Depuis quelques années, l’Union internationale du gaz (UIG) produit tous les six mois une série d’études de cas qui décryptent l’impact sanitaire de la pollution de l’air dans quatre villes qui font l’objet d’une attention particulière de l’OMS. La dernière, publiée le 26 mars, traite de Shanghai, Pékin et Urumtchi en Chine, et de Santiago au Chili. Le moins que l’on puisse dire est que les avantages découlant d’un passage généralisé du charbon au gaz naturel dans la production d’énergie résidentielle et industrielle dans un pays qui enregistrait en 2015 près de 4 000 décès par jour à cause des particules fines, sont très significatifs. En 2014, Pékin enregistrait des concentrations de particules proche de 85,9 μg/m3 (près de neuf fois la limite de l’OMS). Un smog quasi permanent flottait au dessus de la capitale chinoise, forçant le gouvernement chinois à mettre en place une politique agressive de substitution du charbon au gaz. Depuis, les concentrations de particules ont chuté à 58 μg/m3. 2016 a été une année charnière pour la ville puisque 4 450 chaudières au charbon ont été fermées et 900 000 ménages sont passés du charbon au gaz depuis 2013. Alors qu’elle était l’une des villes les plus polluées, Shanghai fut la première ville de Chine à entreprendre un programme de rénovation de ses chaudières au charbon en 2012. Des travaux ont été entrepris pour acheminer et distribuer le gaz naturel. En 2016, l’utilisation du gaz naturel a entraîné une réduction de tous les principaux polluants atmosphériques : la concentration de PM 2,5 s’est améliorée de 15,1 % par rapport à 2015 et de 27,4 % par rapport à 2013. Les concentrations de PM 10 ont chuté de 14,5 % par rapport à 2015. Même constat pour les villes d’Urumtchi et de Santiago qui, en adoptant des solutions gaz, ont amélioré sensiblement la qualité de leur air.

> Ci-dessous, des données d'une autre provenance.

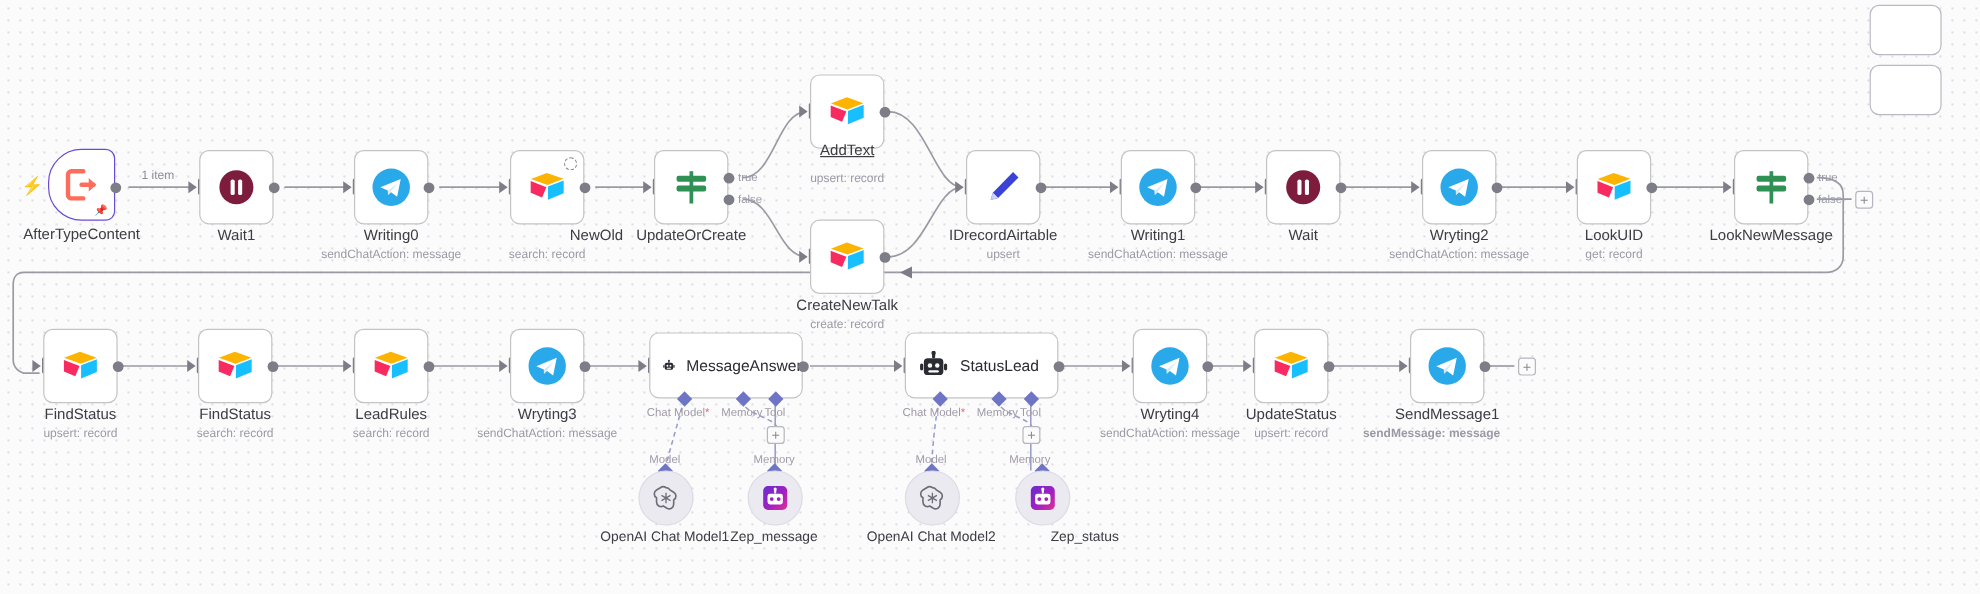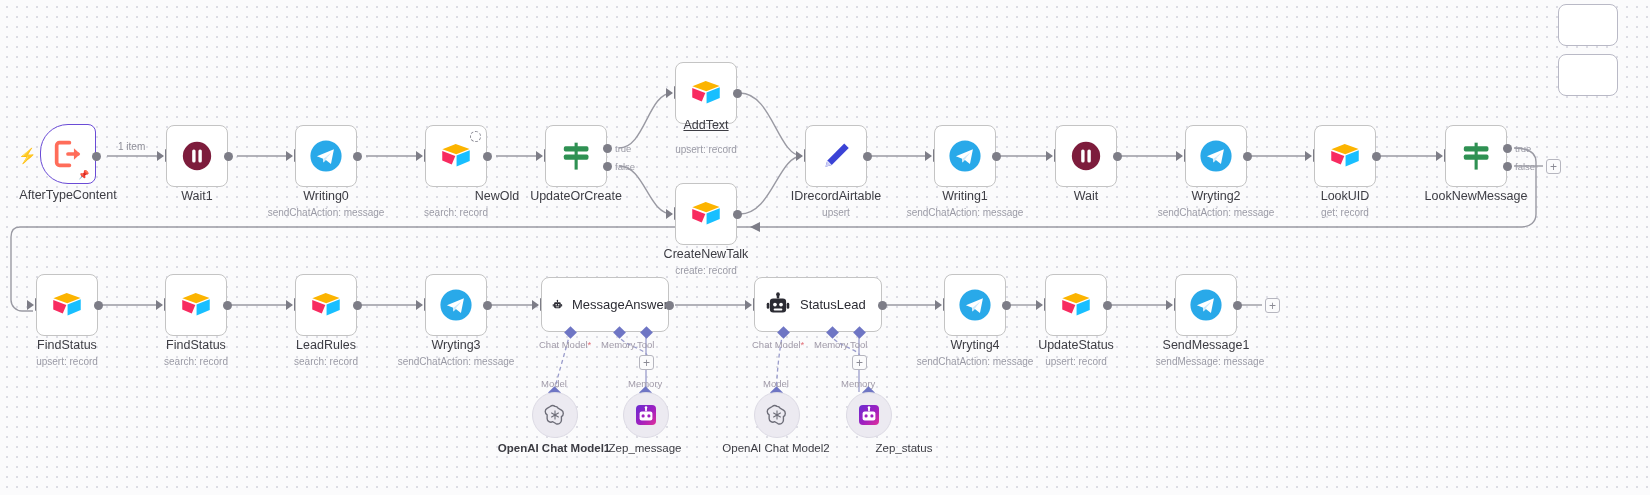--- a/index.html
+++ b/index.html
@@ -506,34 +506,34 @@
     <div class="inbar" style="left:-1px;top:24px;"></div>
     <div class="nbox">
       <svg class="gi" viewBox="0 0 24 24">
         <circle cx="12" cy="12" r="11" fill="#29a9e9"></circle>
         <path d="M5.6 12.1 L17.6 7.2 L15.5 17.6 L11.9 14.9 L10.1 16.6 L10.0 14.0 Z" fill="#fff"></path>
         <path d="M10.1 14.2 L15.9 9.4 L10.2 16.5 Z" fill="#cfe9f9"></path>
       </svg>
     </div>
     <div class="outdot" style="left:58px;top:27px;"></div>
     <div class="nlabel" style="left:31px;top:64px;">SendMessage1</div>
-    <div class="nsub" style="left:35px;top:82px;">sendMessage: message</div>
+    <div class="nsub" style="left:18px;top:82px;font-weight:bold;">sendMessage: message</div>
   </div>
 
   <div class="plusbtn" style="left:1265px;top:298px;">+</div>
 
   <div class="node" style="left:532px;top:392px;">
     <div class="diamond" style="left:18px;top:-4px;"></div>
     <div class="subnode">
       <svg width="22" height="22" viewBox="0 0 24 24">
         <path d="M12 2.6 a4.1 4.1 0 0 1 3.6 2.1 l3.4 2 a4.1 4.1 0 0 1 0 7.1 l0 3.9 a4.1 4.1 0 0 1 -6.1 3.6 l-3.4 -2 a4.1 4.1 0 0 1 -6.1 -3.6 l0 -3.9 a4.1 4.1 0 0 1 0 -7.1 l3.4 -2 A4.1 4.1 0 0 1 12 2.6 Z" fill="none" stroke="#6d6d78" stroke-width="1.5"></path>
         <path d="M12 7.2 L12 16.8 M7.9 9.6 L16.1 14.4 M7.9 14.4 L16.1 9.6" fill="none" stroke="#6d6d78" stroke-width="1.2"></path>
       </svg>
     </div>
-    <div class="sublabel" style="left:22px;top:50px;font-weight:bold;">OpenAI Chat Model1</div>
+    <div class="sublabel" style="left:22px;top:50px;">OpenAI Chat Model1</div>
   </div>
 
   <div class="node" style="left:623px;top:392px;">
     <div class="diamond" style="left:18px;top:-4px;"></div>
     <div class="subnode">
       <svg width="24" height="24" viewBox="0 0 24 24">
         <defs>
           <linearGradient id="zepg" x1="0" y1="0" x2="1" y2="1">
             <stop offset="0%" stop-color="#6a2bd0"></stop>
             <stop offset="55%" stop-color="#a020c0"></stop>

Point de vigilance : le méthane

Ce redoutable  gaz à effet de serre ( CH4) est aussi le principal composant du gaz naturel. Des fuites de méthane sont  constatées lors de l’extraction ou du transport du gaz naturel. «De nombreuses études ont montré l’importance de réduire rapidement les émissions de méthane si nous voulons répondre à la demande croissante en énergie et atteindre de multiples objectifs environnementaux», déclarait en 2017, Mark Radka, le directeur de l’énergie et du climat à l’Onu. Depuis l’industrie gazière  a pris des engagements  comme  réduire ses émissions de méthane,  améliorer  l’exactitude des données sur les émissions de méthane ou encore faire preuve de plus de transparence. L’industrie gazière a clairement un  rôle  à jouer dans la transition vers un avenir à faible teneur en carbone sera influencé et les mesure qu’elle prendra sur les émissions de méthane seront déterminantes pour l’avenir. 

Pour répondre aux enjeux dictés par la pollution de l’air, la seule énergie gaz n’est sans doute pas suffisante mais elle offre cependant aujourd’hui une diversité de solutions dans le secteur des transports, de la production énergétique ou encore dans nos foyers, qui lui permettre d’être force de propositions et d’innovations.

POUR LA PRODUCTION ELECTRIQUE :
Le gaz naturel rejette 234 g de CO2 pour produire 1 kilowattheure (kWh) d’énergie en brûlant ;
le fuel rejette 300 g de CO2 ;
le charbon rejette 384 g de CO2.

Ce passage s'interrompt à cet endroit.